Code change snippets
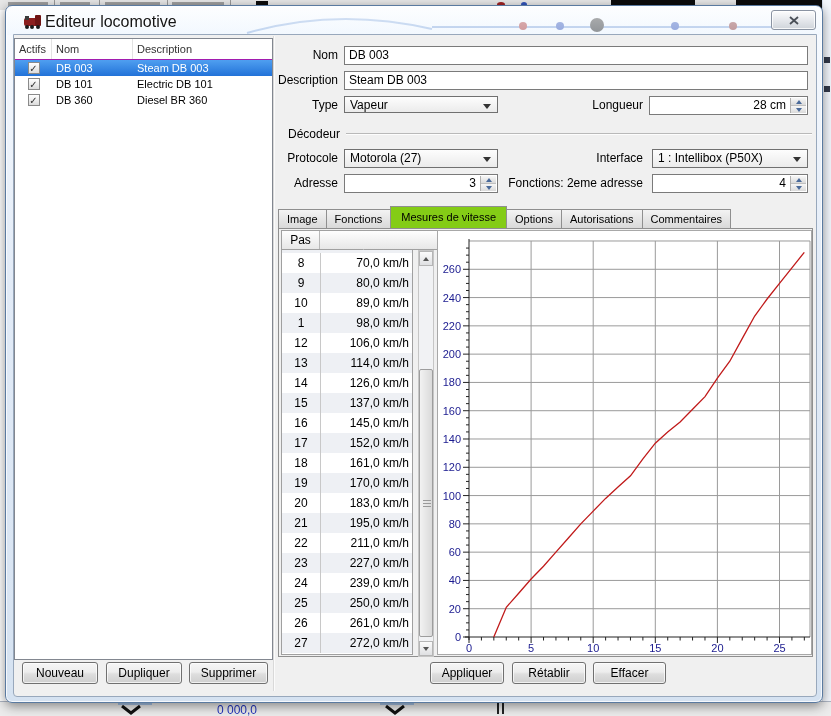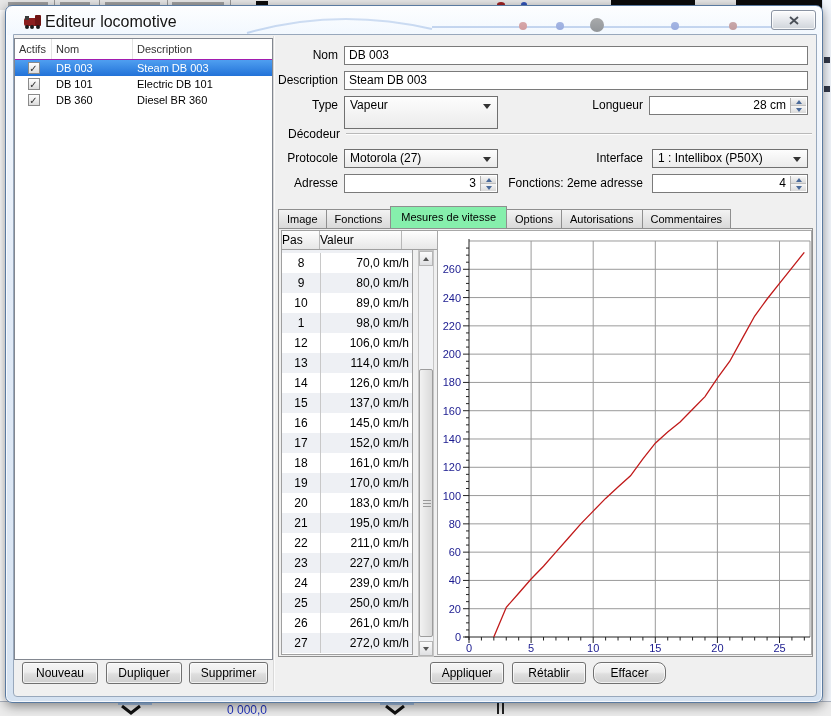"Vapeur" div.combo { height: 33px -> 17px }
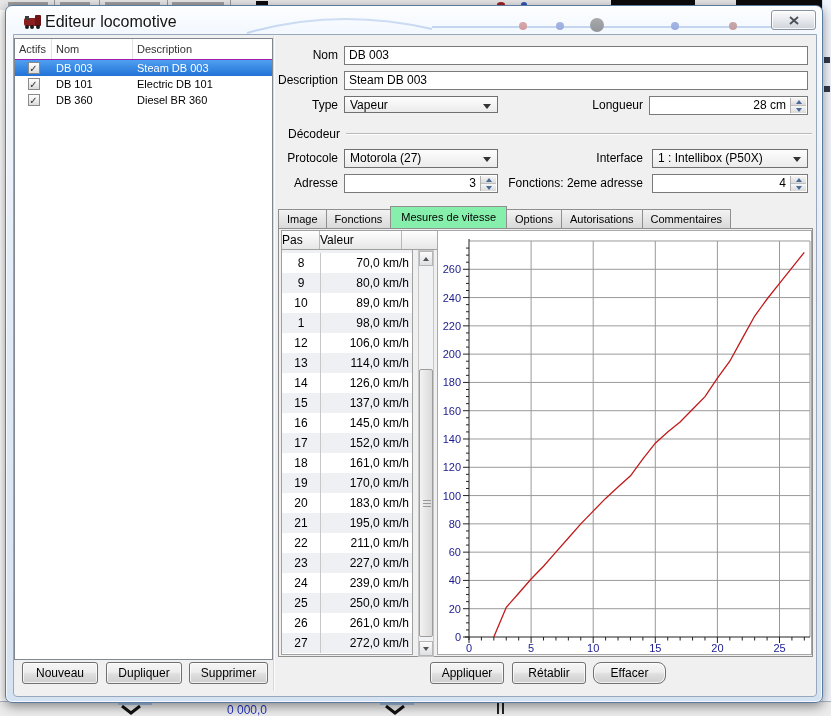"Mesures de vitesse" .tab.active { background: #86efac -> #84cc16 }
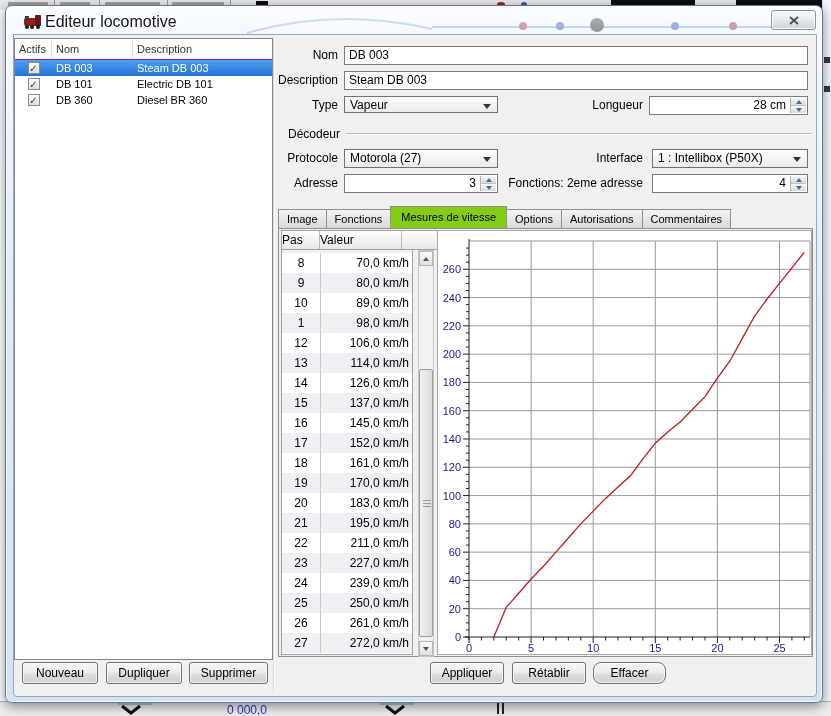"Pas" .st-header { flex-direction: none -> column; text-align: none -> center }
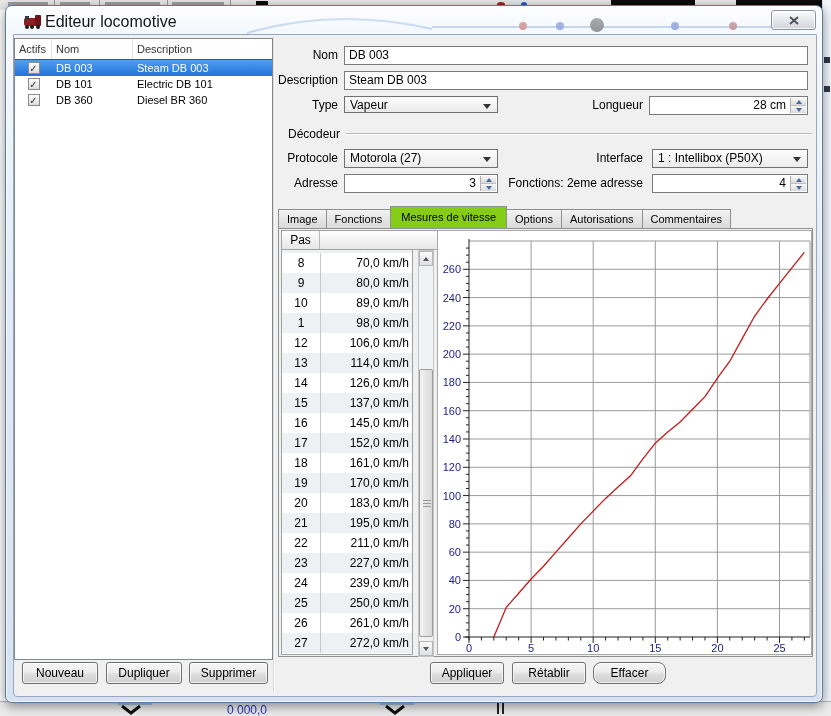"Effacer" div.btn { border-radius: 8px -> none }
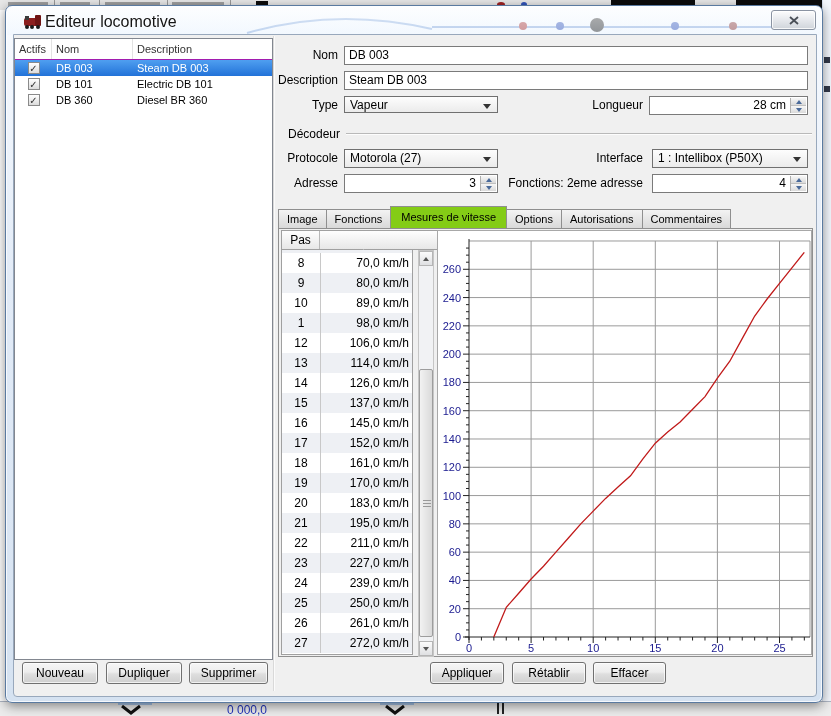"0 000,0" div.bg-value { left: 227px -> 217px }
--
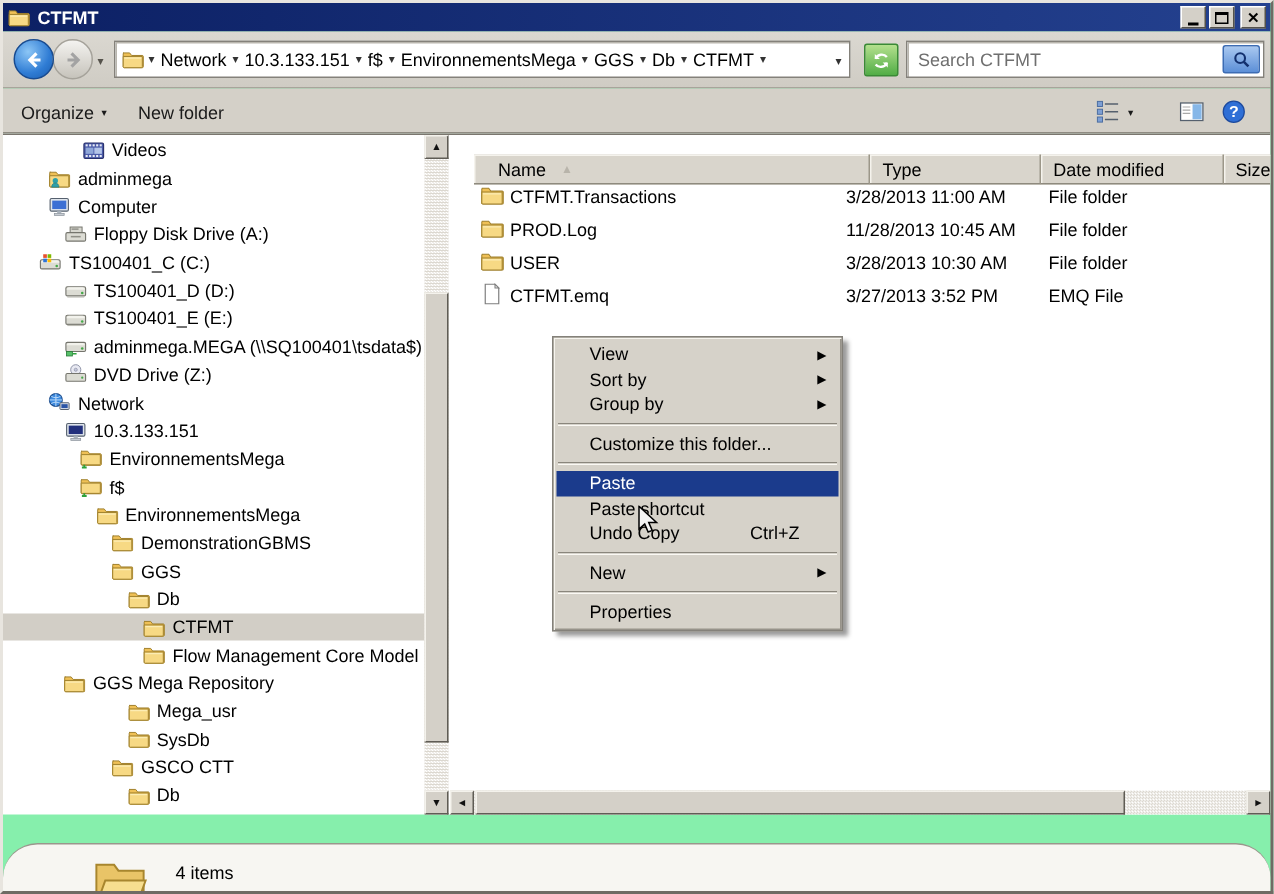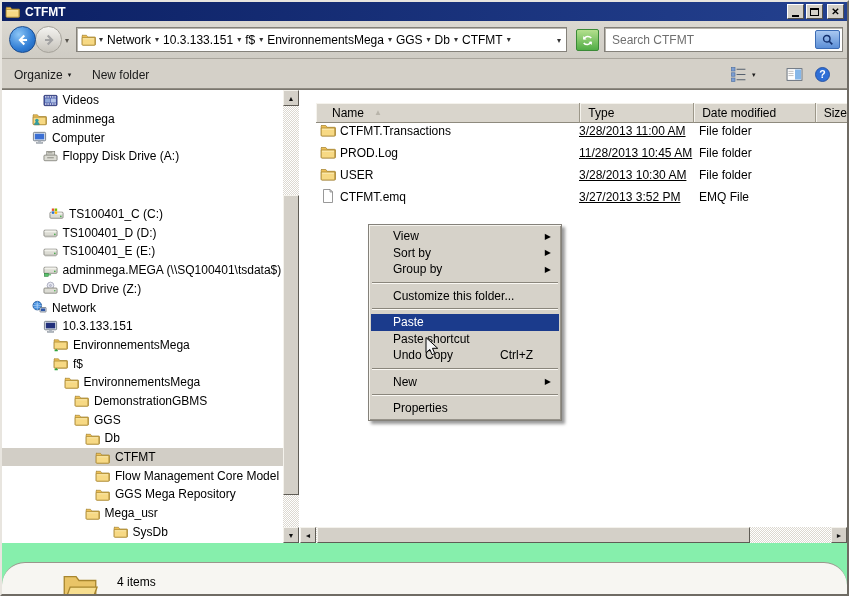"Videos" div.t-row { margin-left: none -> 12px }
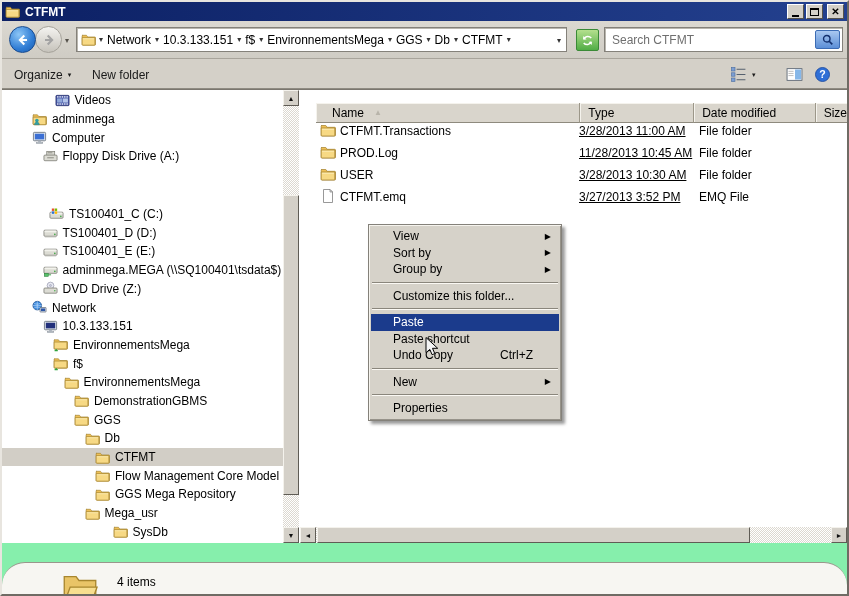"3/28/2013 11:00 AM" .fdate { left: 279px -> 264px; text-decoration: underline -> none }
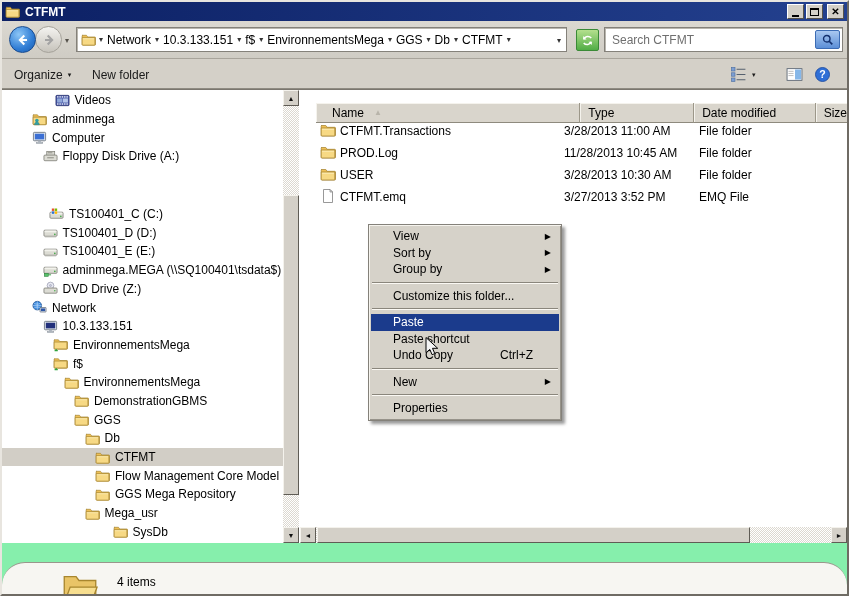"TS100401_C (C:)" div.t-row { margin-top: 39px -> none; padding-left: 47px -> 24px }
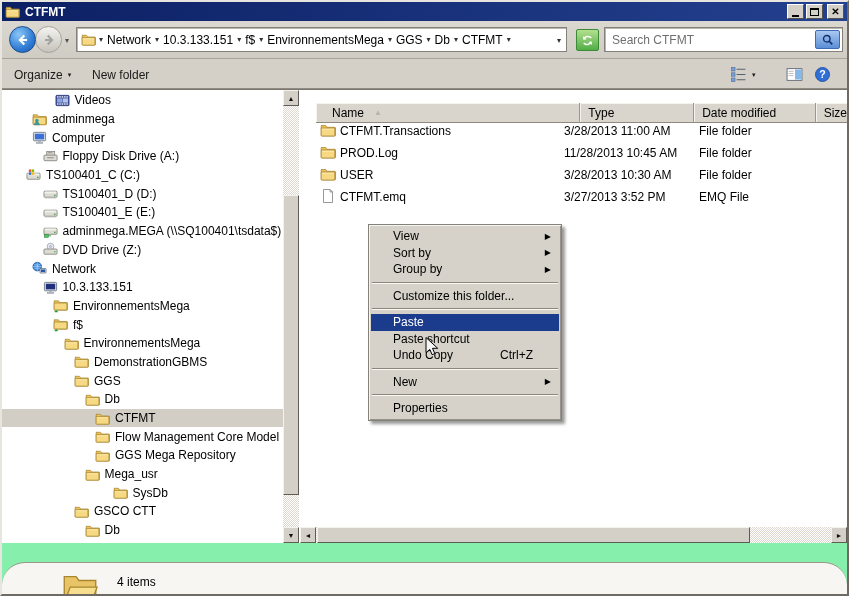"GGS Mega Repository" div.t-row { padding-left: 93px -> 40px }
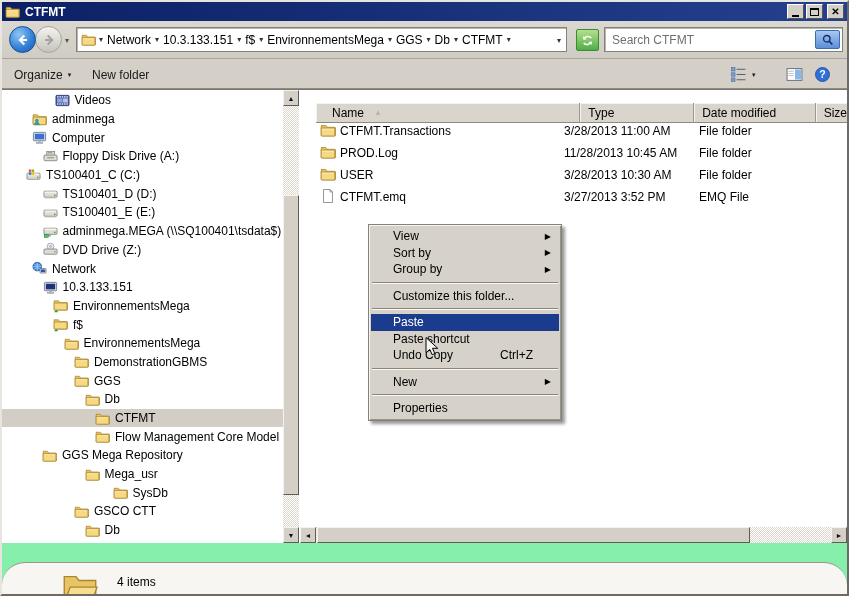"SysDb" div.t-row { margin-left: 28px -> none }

Description of the task: In the entries above, every line from the line with "background: #86efac ->" to the line with "left: 227px ->" is to be printed exactly, with both ends included and pictures excluded.

Solution for this problem:
"Mesures de vitesse" .tab.active { background: #86efac -> #84cc16 }
"Pas" .st-header { flex-direction: none -> column; text-align: none -> center }
"Effacer" div.btn { border-radius: 8px -> none }
"0 000,0" div.bg-value { left: 227px -> 217px }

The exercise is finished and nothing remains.